Page 26 of Phoenix's Fire

"Why do you want to talk?"

He smiled again, this time glancing away. It looked flirtatious. Even knowing his words didn't match, I felt my guts clenching with worry. Did he really want to court me? Would he break it off before mybirthday?

"Because two women have figured out how to escape the compound," he said, "and both of them were your roommates. I want to know what you know."

"Nothing!" I insisted, keeping my voice to little more than a whisper. "Meri was wed in January. She was closer to Ayla than I was, so maybe they shared something? I don't know, Tobias."

"And yet you suddenly began focusing on healing?"

"Because too many of our brave hunters have died," I replied, reciting the words from countless school sermons.

"Okay. You don't trust me. I get it."

And those words made me look up again. Yes, those eyes of his were still waiting. I'd always heard Tobias was a dumb man. He'd grown too big for his brain, he was a lummox, and all the other cruel things said about anyone who was different.

But he'dbeendumb! How many times had he reacted like he could barely put two thoughts together? He'd also never gotten offended when Ayla ordered him around in the infirmary. And yet, he kept showing me more. When Jamison had come back with those yellow arrows in him, Tobias had cracked his mask and told me my friend was alive. He'd explained that Ayla was the Phoenix, confirming the rambling of a fevered man.

Then he'd given me the fletching from one of those arrows.

Tobias knew. I kept denying it, but he spoke to me as if we shared a secret. I just wasn't sure what would happen if I stopped trying to play the proper young woman and admitted what I'd done. Would I be thrown out next? If so, then where was the risk?

Or maybe I'd be locked in quarantine? Punished? Maybe Ayla could take being beaten over and over, but I couldn't. I'd learned how to be a gentle and pious woman. I knew all the words to keep me from being accused. I'd perfected this game, but I only had a couple months left. Mere months before I had to make the same choice Ayla had: death at the hands of a man, or banishment.

I quickly took another bite. "I saw Meri before she was banished," I breathed.

"So you knew what she'd been doing?"

I had to swallow hard to force that last bite of food down. "She didn't do it."

"What?"

My fingers were trembling. This was the dumbest thing I'd ever done, but who else could I talk to? Time and time again, Tobias had trusted me. He'd told me enough that he would get in trouble if I reported him. He'd taken a risk - and I no longer had any friends left.

"I told her what to say," I breathed.

"And Ayla?" he asked. "Did you tell her too?"
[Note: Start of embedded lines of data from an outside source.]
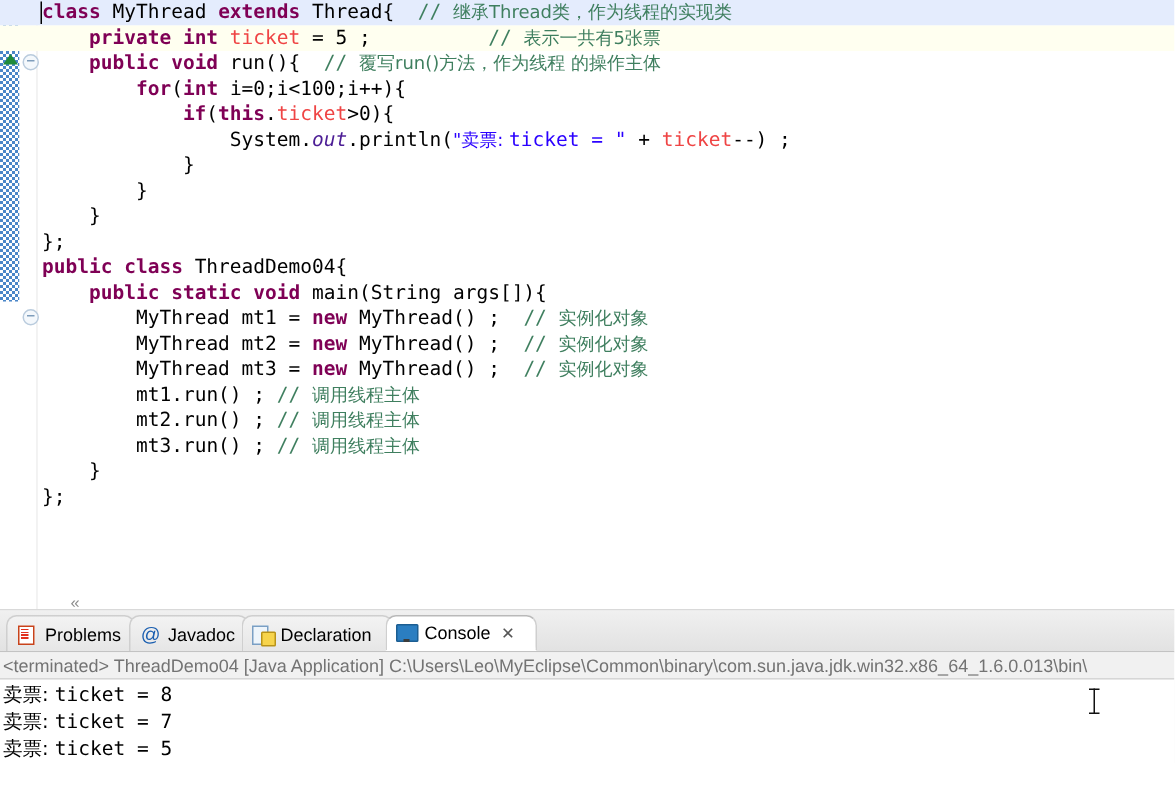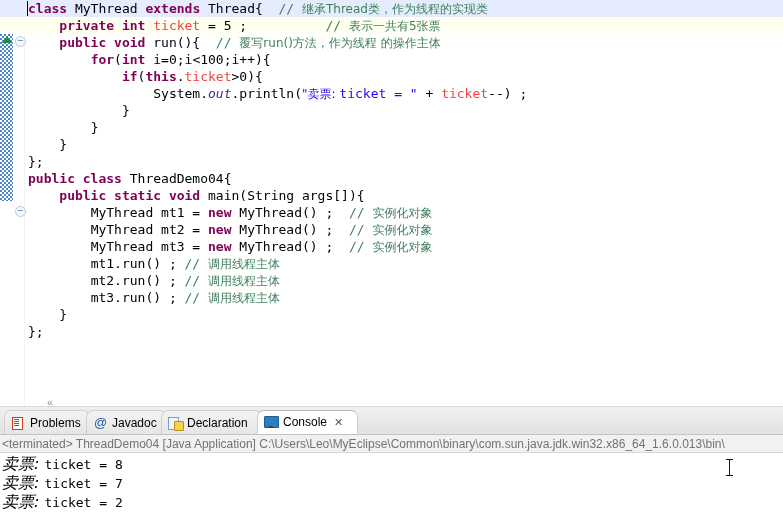--- a/index.html
+++ b/index.html
@@ -124,7 +124,7 @@
     font-family:"DejaVu Sans Mono","Liberation Mono",monospace;
     font-size:13px;line-height:18px;white-space:pre;color:#000;
   }
-  .cout .cn{font-family:"DejaVu Sans","Liberation Sans",sans-serif;font-size:16px;font-style:italic;}
+  .cout .cn{font-family:"DejaVu Sans","Liberation Sans",sans-serif;font-size:13px;}
 
   
   .ibeam{position:absolute;left:726px;top:459px;width:7px;height:17px;}

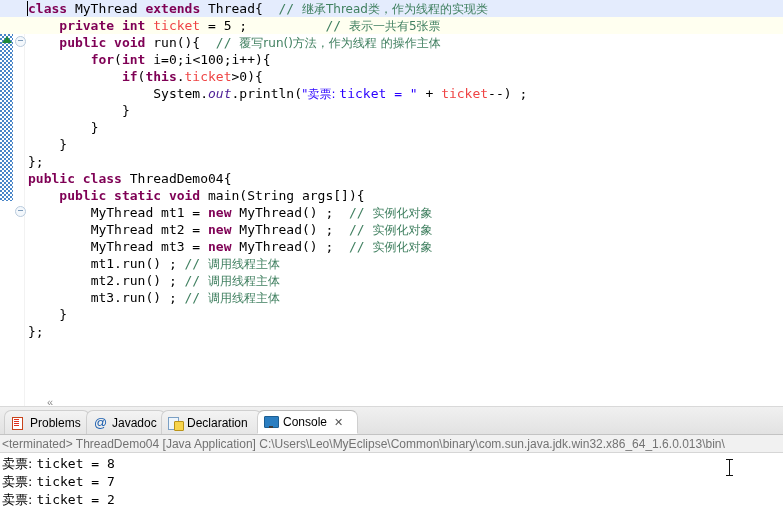--- a/index.html
+++ b/index.html
@@ -182,7 +182,7 @@
 
     <div class="console">
       <div class="cterm">&lt;terminated&gt; ThreadDemo04 [Java Application] C:\Users\Leo\MyEclipse\Common\binary\com.sun.java.jdk.win32.x86_64_1.6.0.013\bin\</div>
-      <div class="cout" id="cout"><div><span class="cn">卖票: </span><span>ticket = 8</span></div><div><span class="cn">卖票: </span><span>ticket = 7</span></div><div><span class="cn">卖票: </span><span>ticket = 2</span></div></div>
+      <div class="cout" id="cout"><div><span class="cn">卖票: </span><span>ticket = 8</span></div><div><span class="cn">卖票: </span><span>ticket = 7</span></div><div><span class="cn">卖票: </span><span>ticket = 5</span></div></div>
     </div>
   </div>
I lifted a shoulder in something almost like a shrug. "Going to the surface was her idea. She wanted to control her own death. I just told her it might be possible to live. I..." I couldn't look at him. "I thought that if she was so adamant about it, then maybe God was trying to give her a sign."

"And when it's your turn?" he asked. "Will you impale your husband with a fork?"

"I am actually hoping for a knife."

He chuckled, then reached over to lightly touch the base of my thumb, right by the wrist. "I'll take it, as long as you try to avoid the vital stuff?"

My breath stalled, and I looked up one more time. The man was smiling. He wasn't joking, and he wasn't laughing at me because he thought I was a fool. He was smiling like he was relieved.

"But it's a sin," I reminded him.

"Yep," he agreed. "So is lying to the women, Callah. What happens outside the compound is not to be talked about inside. That's why I want to walk with you. I was hoping we could talk about it, because you've helped your friends get out - and I want out."

"Then just don't come back," I countered.

He shook his head. "It doesn't work that way. If we run, we get gunned down. Why do you think you sometimes treat bullet wounds?"

"Because men are careless and rarely focus on what is on the other side of their target?"

"No, they aim for those who run. It's why gatherers have guns too. It's why we work in pairs. If someone runs, the other will shoot them, and we are not partnered with our friends."